Pavilion Publishing and Media Ltd
Blue Sky Offices Shoreham, 25 Cecil Pashley Way, Shoreham-by-Sea, West Sussex, BN43 5FF, UNITED KINGDOM
The concept of informed consent derives from the principle of autonomy. Autonomy means self rule – the freedom of the individual to make their own decisions and pursue their own goals. Autonomy is valuable because freedom to choose one’s own destiny is essential for human happiness. Society places many limits on autonomy but the freedom to decline medical intervention (if one is of sound mind) remains absolute. Unfortunately not all human beings are capable of autonomy. However, civilised society is built on the notion that all human life is of equal worth and therefore all persons regardless of their capacity for autonomy have an equal right to protection by the state and are equally worthy of life sustaining medical treatment.
All persons also deserve respect and dignity. Although society has a duty to protect the vulnerable from danger, it also has a duty to respect their independence as far as is possible. Thus doctors must balance protection of life and well being against freedom and liberty. Informed consent A patient of sound mind has a right to decline medical intervention for any reason.1 If a doctor proceeds without consent then a criminal charge of assault or battery may be brought. If the doctor gains consent to the ‘nature and purpose’ of the treatment then he may proceed; however, he may still be liable for a charge of negligence if the patient has not been adequately informed of the risks of the procedure.

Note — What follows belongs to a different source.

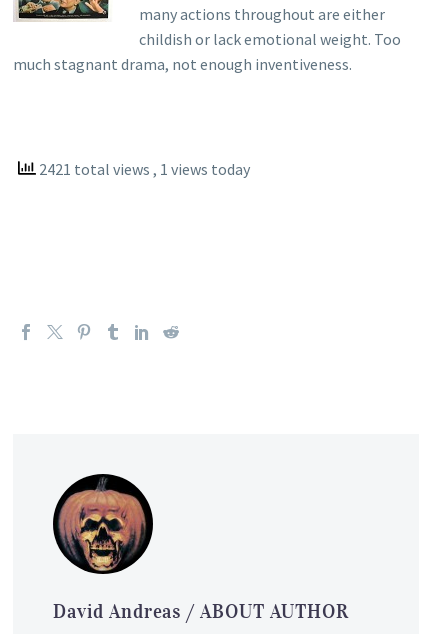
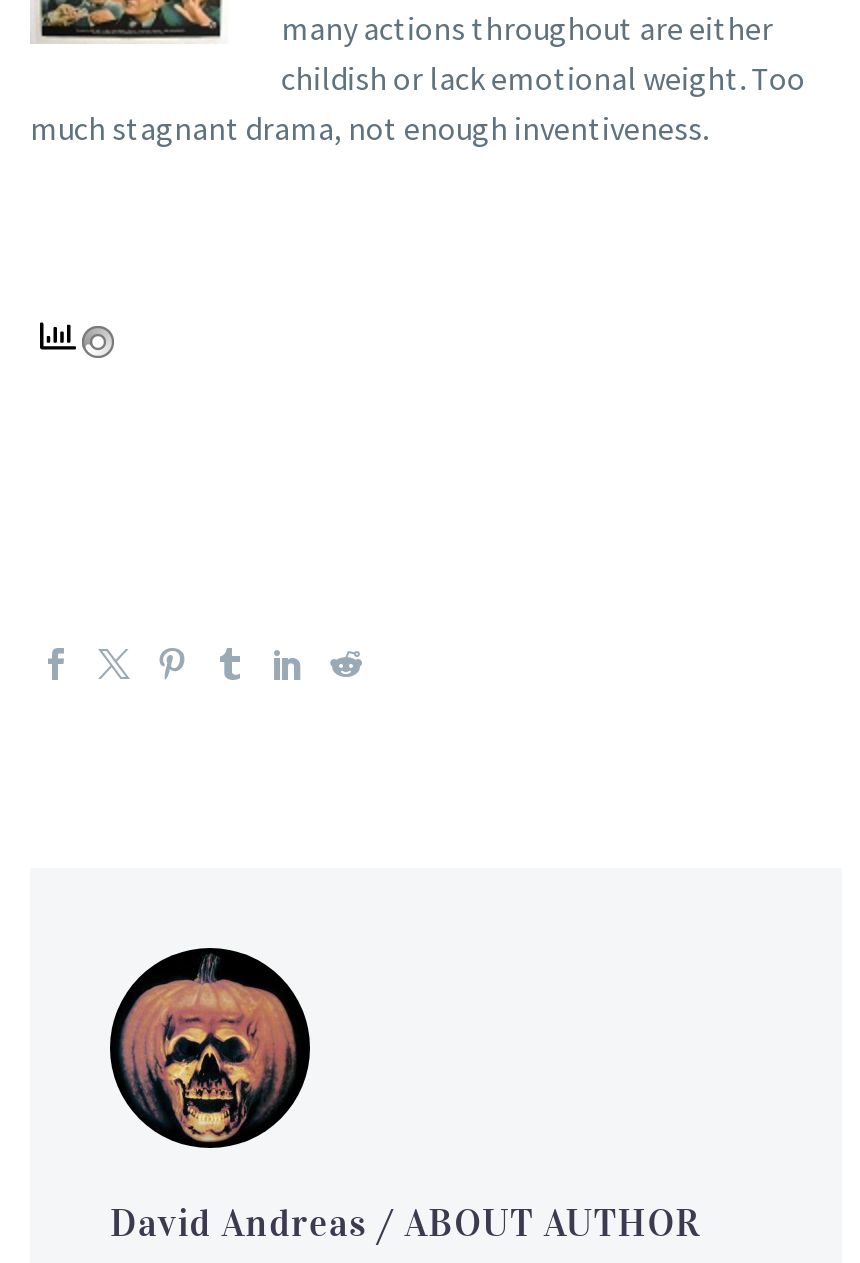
- 2421 total views, 1 views today
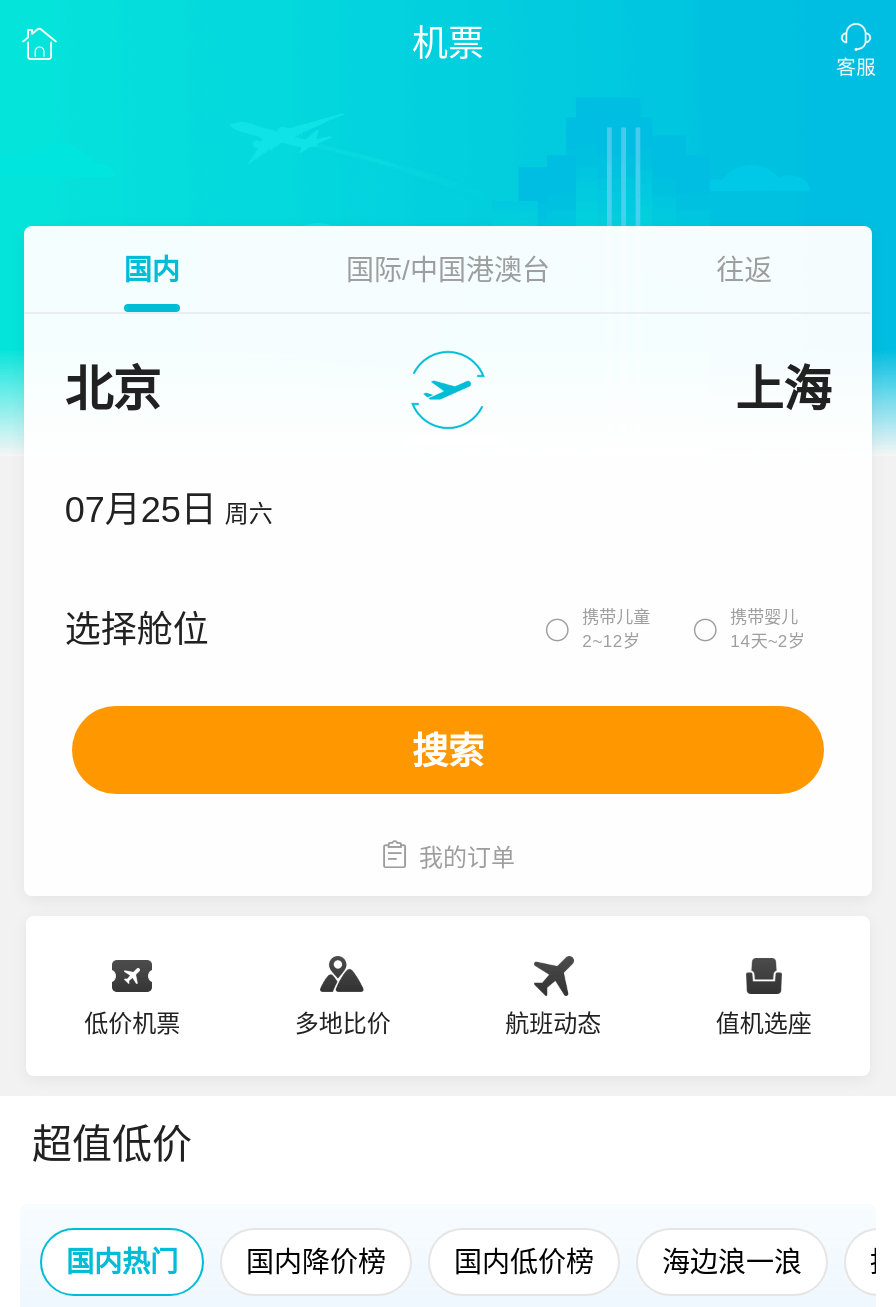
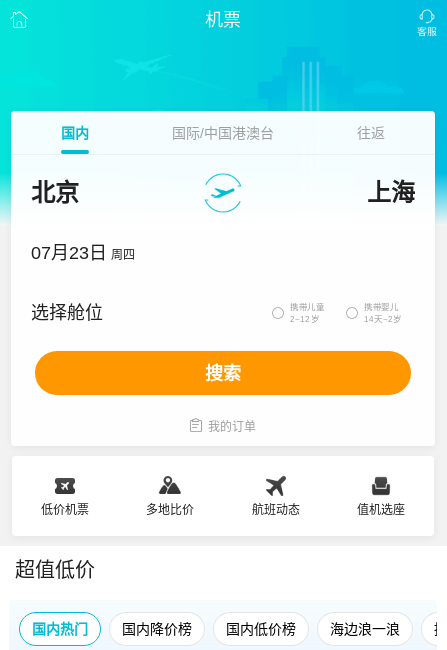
- 07月25日 周六
+ 07月23日 周四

Information given must specify significant risks and answer the patient’s particular concerns. In order for consent to be valid, the patient must have capacity to make the decision, must be given sufficient information to make the decision and must be free from coercion or undue influence from family, friends or healthcare professionals.
Assessing capacity
A person must be presumed to be capable of giving consent unless proved otherwise and lack of capacity cannot be established just because the person has dementia or a mental illness.2 Capacity is not assessed by cognitive assessment or by disease severity scales. Capacity is decision specific, as a person may be able to make some decisions for themselves but not others. For example, a patient with severe dementia may be able to decide for himself where he wants to live or when he wants to take a bath.

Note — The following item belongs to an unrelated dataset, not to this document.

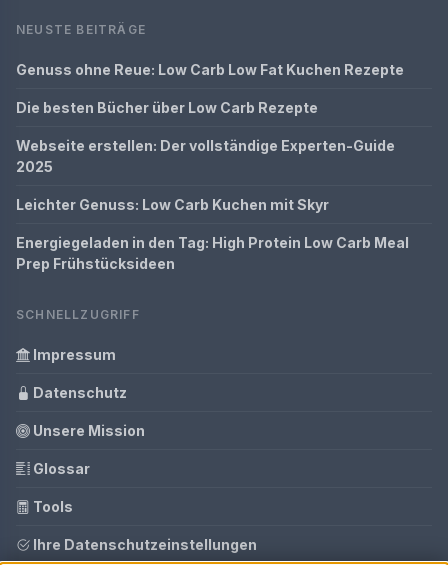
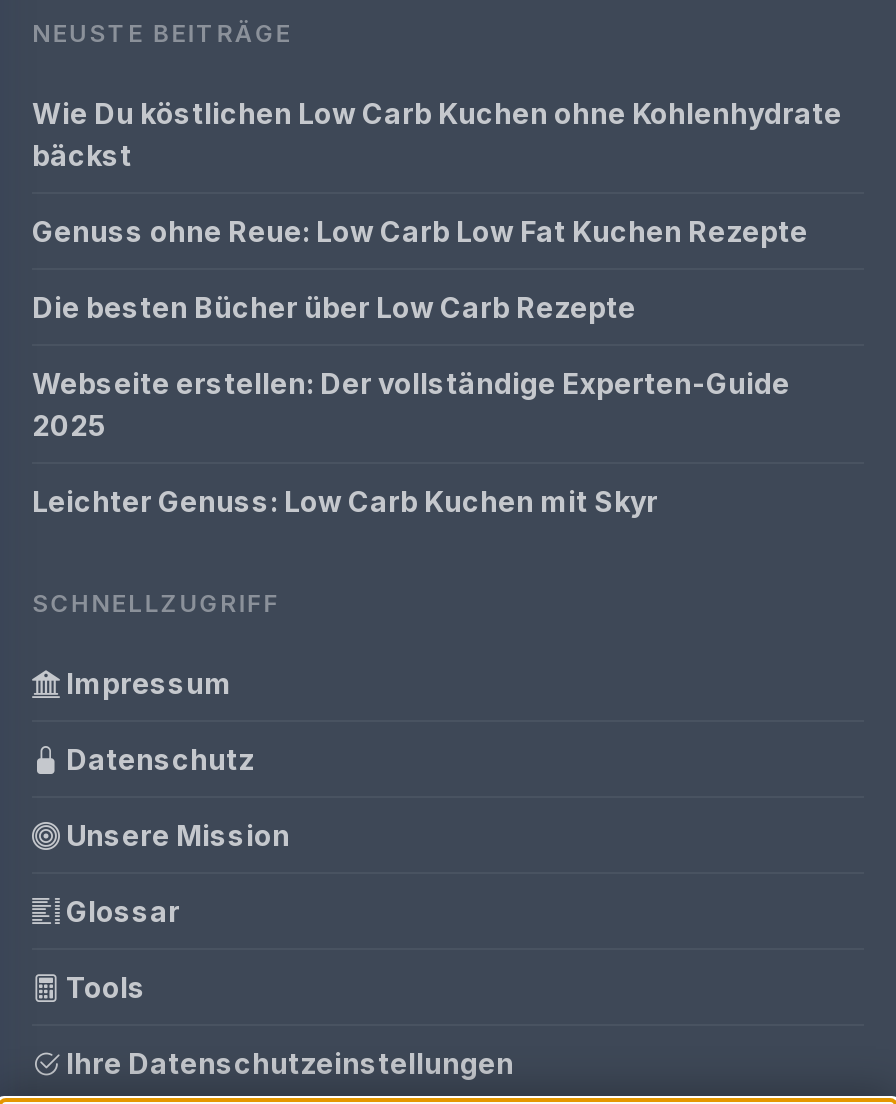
+ Wie Du köstlichen Low Carb Kuchen ohne Kohlenhydrate
+ bäckst

moved down: Genuss ohne Reue: Low Carb Low Fat Kuchen Rezepte | Die besten Bücher über Low Carb Rezepte | Webseite erstellen: Der vollständige Experten-Guide | 2025 | Leichter Genuss: Low Carb Kuchen mit Skyr

- Energiegeladen in den Tag: High Protein Low Carb Meal
- Prep Frühstücksideen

The legal test for capacity is based on the case of Re C.3 This concerned a paranoid schizophrenic who was refusing an amputation for gangrene. The patient was certainly delusional but the judge was convinced by his reasons for refusing the amputation and felt he did understand the danger to his life of his refusal – the patient stated clearly that he had come into the world with four limbs and he intended to depart the same way.
The so called ‘re C’ test has now received statutory endorsement in the Mental Capacity Act 20052 (Table 1). Capacity may fluctuate, but a person’s decision made when he has capacity cannot be overridden when he does not have capacity.
Table 1. Assessment of capacity
Is the patient suffering from a disorder of the mind or brain that interferes with thinking and/or communication?
Can the patient:
- Understand and retain information relevant to the decision?
- Use or weigh the information as part of the process of arriving at a decision?
- Communicate the decision by any means?
If a decision can wait and it is possible that the patient may regain capacity, then the decision should be deferred. If the decision to be made is minor and does not have significant consequences for health or safety then the capacity required to make that decision is lower than for a decision that has major health or safety implications.
The professional (the decision maker need not necessarily be a doctor or even a healthcare professional – eg, a social worker) deciding capacity must do everything possible to present the information in a way the patient can comprehend and must facilitate communication with the patient by all available means (eg, using a translator, writing information down or using a speech and language therapist to help). In coming to a decision regarding capacity, the professional should assess the patient’s understanding by asking questions about the information given and explore the patient’s reasoning.
If the patient can understand the risks/benefits of the treatment proposed and can give valid reason(s) for refusing or accepting the proposed treatment, then the patient should be judged to have capacity to make that decision even if the decision seems unwise or even reckless to the professional. The decision need not be logical from the perspective of the professional as long as it makes sense to the patient (as in the Re C case). This is the most diffi cult stage of the test to assess.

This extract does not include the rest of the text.